Looks to me like it's hydrogen powered, not water powered...


----------



## major (Apr 4, 2008)

NintendoKD said:


> ....water powered EV,...


It's a hydrogen fuel cell car, not water powered


----------



## EVEngineeer (Apr 11, 2012)

it is hydrogen, but the hydrogen comes from water. of course you can't run it on water, but usually hydrogen powered stuff gets the fuel from water and removes the hydrogen from it. Then it emits oxygen, which actually helps the environment, unlike the gas cars that emit CO2.


----------



## bjfreeman (Dec 7, 2011)

Yup just like current cars are powered by Crude oil


----------



## frodus (Apr 12, 2008)

And another thing to add, most production (~95%) of hydrogen is usually from reforming fossil fuels, and not electrolysis. Reforming still produces CO2 as a byproduct even though the fuel cell does not. A lot of the production uses Methane, Propane, Ethanol and Gasoline.

http://en.wikipedia.org/wiki/Hydrogen_economy

Still uses fossil fuels and still releases CO2 (although in lower amounts).


----------



## SandRailEV (May 11, 2012)

EVEngineeer said:


> it is hydrogen, but the hydrogen comes from water. of course you can't run it on water, but usually hydrogen powered stuff gets the fuel from water and removes the hydrogen from it. Then it emits oxygen, which actually helps the environment, unlike the gas cars that emit CO2.


 
And where exactly does the ENERGY to separate hydrogen from water come from??


----------



## jeremyjs (Sep 22, 2010)

Not to mention that by the time you produce, compress, transport, and run it through a fuel cell you've wasted 3/4 or more of the energy used to produce it and you have to haul around a 10,000 psi pressure vessel inside your car. Not to mention needing all new infrastructure to make it viable. I'd rather stick electricity in batteries myself.


----------



## bjfreeman (Dec 7, 2011)

the hydrogen used for PEM cells in Home power plants, do use reforming, of natural gas.
The Hydogen for supplying autos, in Calif, and west coast is done by electrolysis and stored locally to the generation point.
the Further north you go on the West coast the more Hydro power, and now Wind power is used for the electrolysis.

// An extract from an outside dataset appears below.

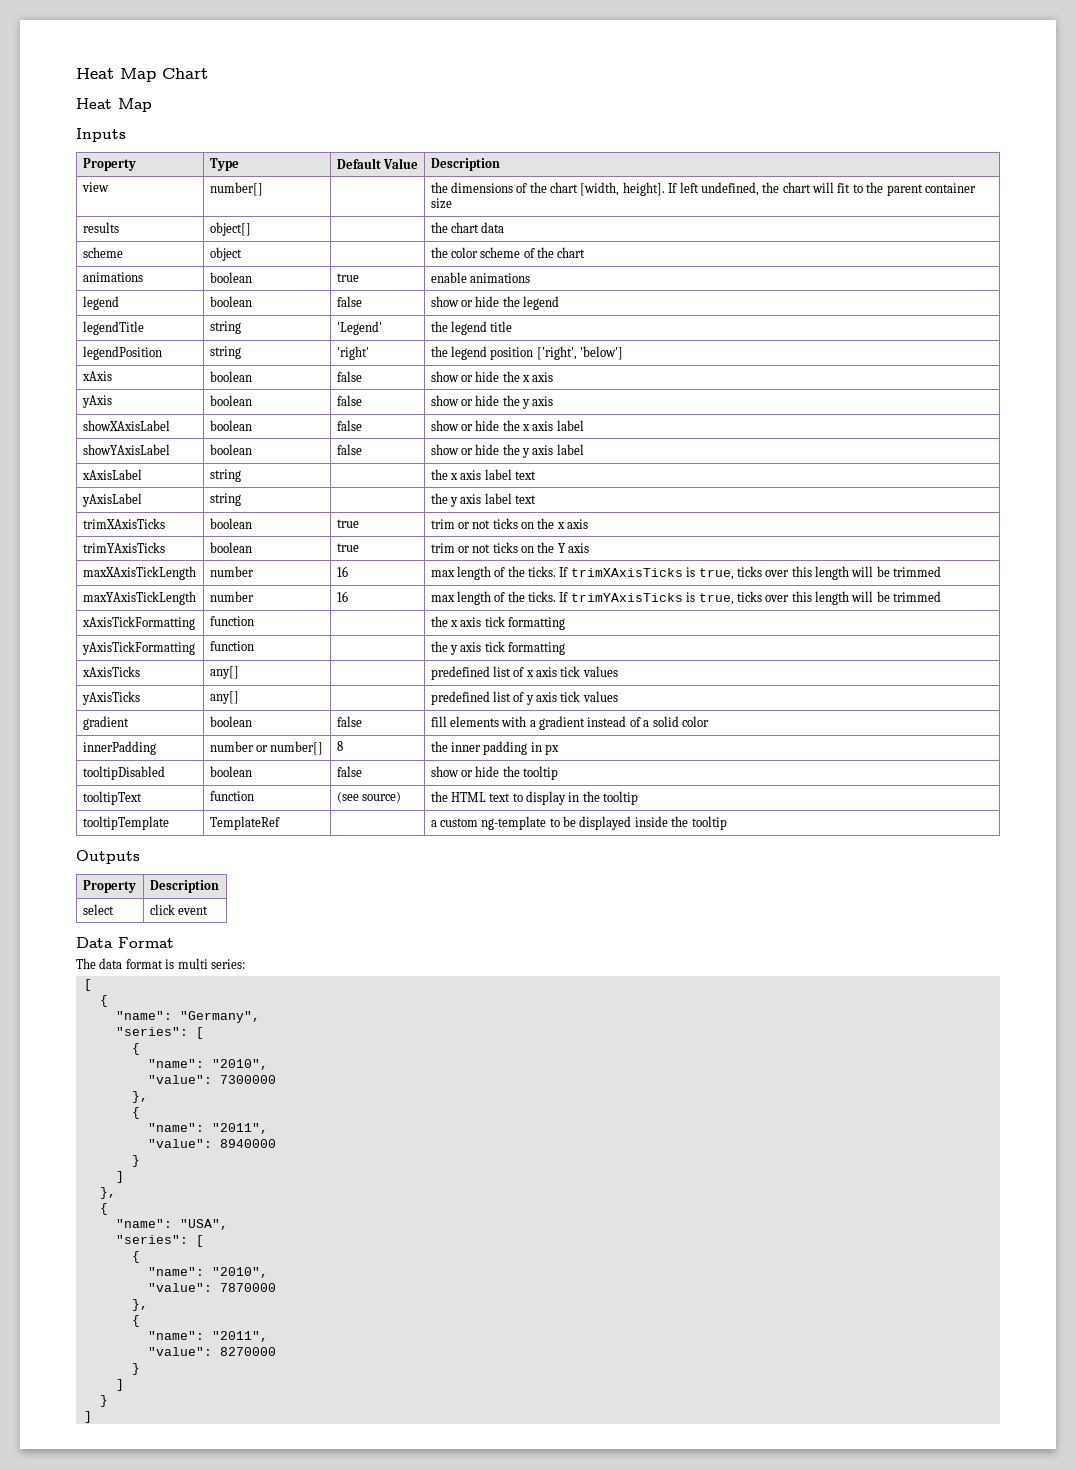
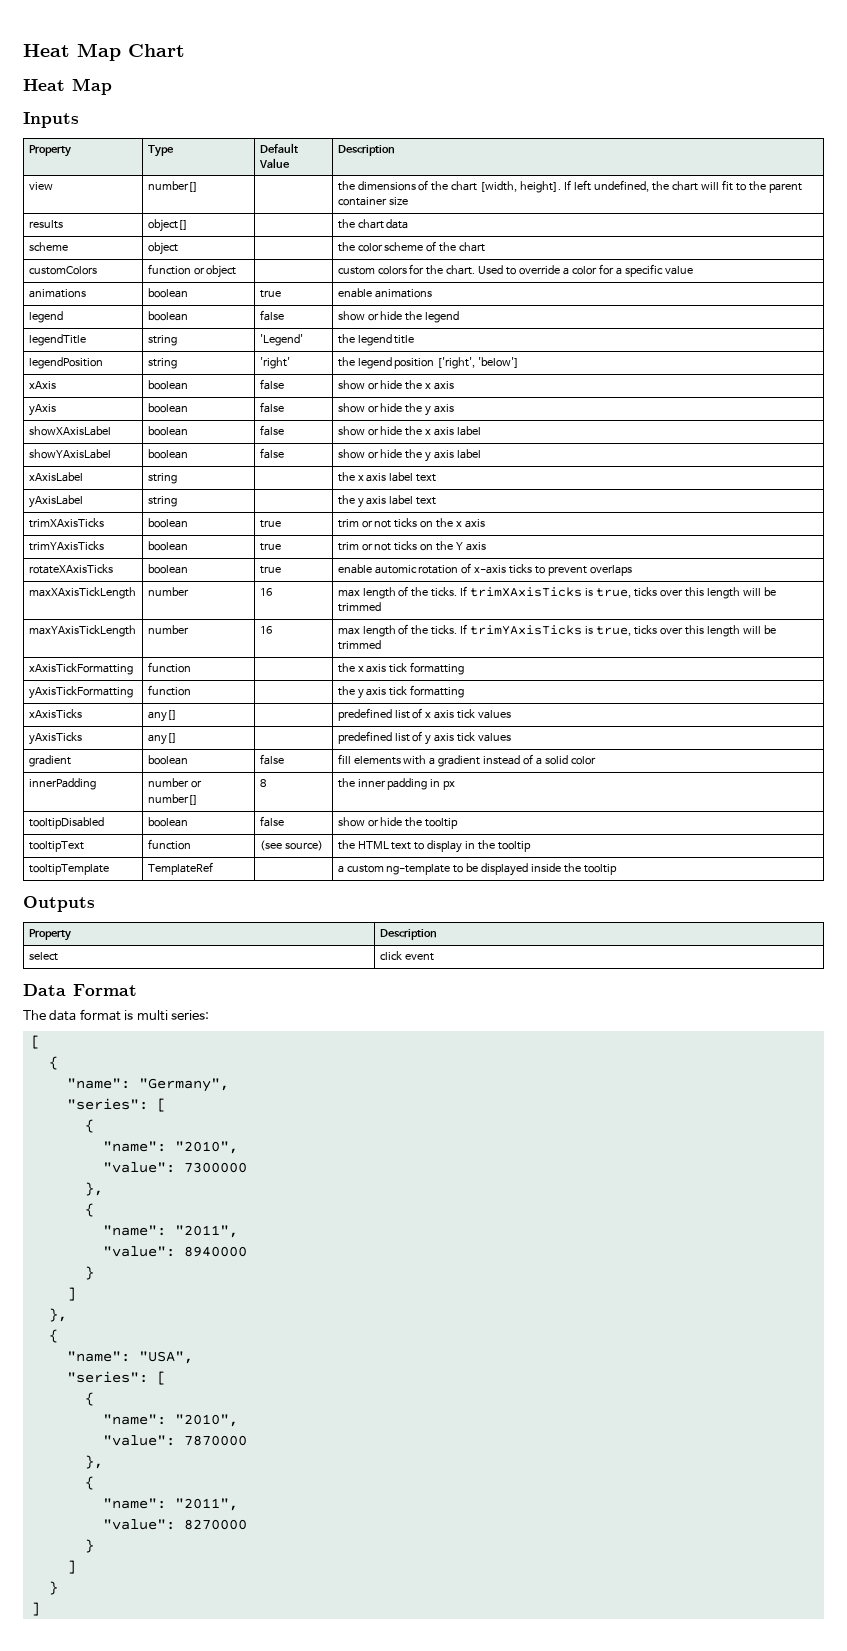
(586, 252) none -> [28,266,97,275] [147,264,237,278] [337,264,694,277] // customColors | function or object | | custom colors for the chart. Used to override a color for a specific value
(590, 548) none -> [28,564,113,574] [147,564,188,574] [259,566,281,574] [337,563,633,576] // rotateXAxisTicks | boolean | true | enable automic rotation of x-axis ticks to prevent overlaps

The Biggest electrolysis Hydrogen plants are in BC. The supply the Fuel cell Bus Fleet.


----------



## jeremyjs (Sep 22, 2010)

bjfreeman said:


> the hydrogen used for PEM cells in Home power plants, do use reforming, of natural gas.
> The Hydogen for supplying autos, in Calif, and west coast is done by electrolysis and stored locally to the generation point.
> the Further north you go on the West coast the more Hydro power, and now Wind power is used for the electrolysis.
> 
> The Biggest electrolysis Hydrogen plants are in BC. The supply the Fuel cell Bus Fleet.


And they waste 3/4 or more, likely more, of the power they produce using it to make hydrogen.


----------



## bjfreeman (Dec 7, 2011)

I find it interesting the most have missed the reason for going hydrogen, is environment.
How do you fold those costs into your calculations.


----------



## jeremyjs (Sep 22, 2010)

bjfreeman said:


> I find it interesting the most have missed the reason for going hydrogen, is environment.
> How do you fold those costs into your calculations.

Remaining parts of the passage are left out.